Gadis itu pun tersenyum melihat David memperhatikannya dengan penuh makna.
“Kenapa, kamu pasti rindu padaku ya?” tanya gadis itu membuyarkan lamunannya.
David hanya tersenyum mendengar ucapannya.
Untuk beberapa saat, senyuman manisnya itu membuat pikiran pemuda itu melayang menelusuri setiap kenangan yang ia lewati bersamanya. Hingga akhirnya, lamunannya terhenti pada sebuah momen yang membuatnya ingat akan tujuannya semula.

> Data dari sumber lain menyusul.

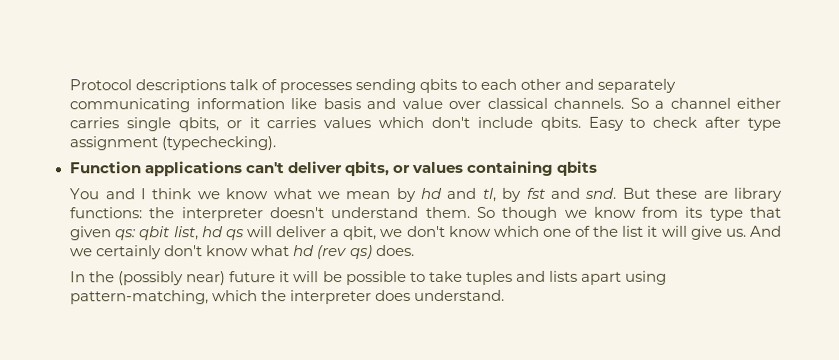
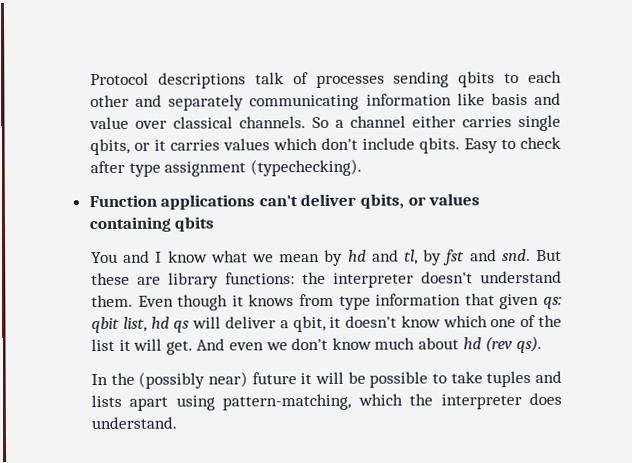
- You and I think we know what we mean by hd and tl, by fst and snd.
+ You and I know what we mean by hd and tl, by fst and snd.
- So though we know from its type that given qs: qbit list, hd qs will deliver a qbit, we don't know which one of the list it will give us. And we certainly don't know what hd (rev qs) does.
+ Even though it knows from type information that given qs: qbit list, hd qs will deliver a qbit, it doesn't know which one of the list it will get. And even we don't know much about hd (rev qs).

Sesaat tiba-tiba mereka sama-sama terdiam, membiarkan desauan angin mengisi keheningan yang tak terkendali saat itu. Gadis itu menatapnya penuh, membuat David melemah ketika tersadar bahwa bola mata itu tertuju kepadanya. Pemuda itu tertunduk, membuatnya tersenyum hingga akhirnya dia bersedia memecah kebungkaman
“Kapan tiba di Malang?” tanya Tasya mencoba memulai pembicaraan.
“Dua hari yang lalu,” jawab David datar tanpa melepaskan pandangan dari menu.
“Apa studi S2 mu di Australia sudah selesai?“ tanya Tasya.
“Iya,“ jawab David singkat.
“Selama ini kupikir sejak keberangkatanmu ke Australia, kita tidak akan bertemu lagi,“ ucap Tasya.
"Lho kenapa kamu berkata seperti itu?" tanya David.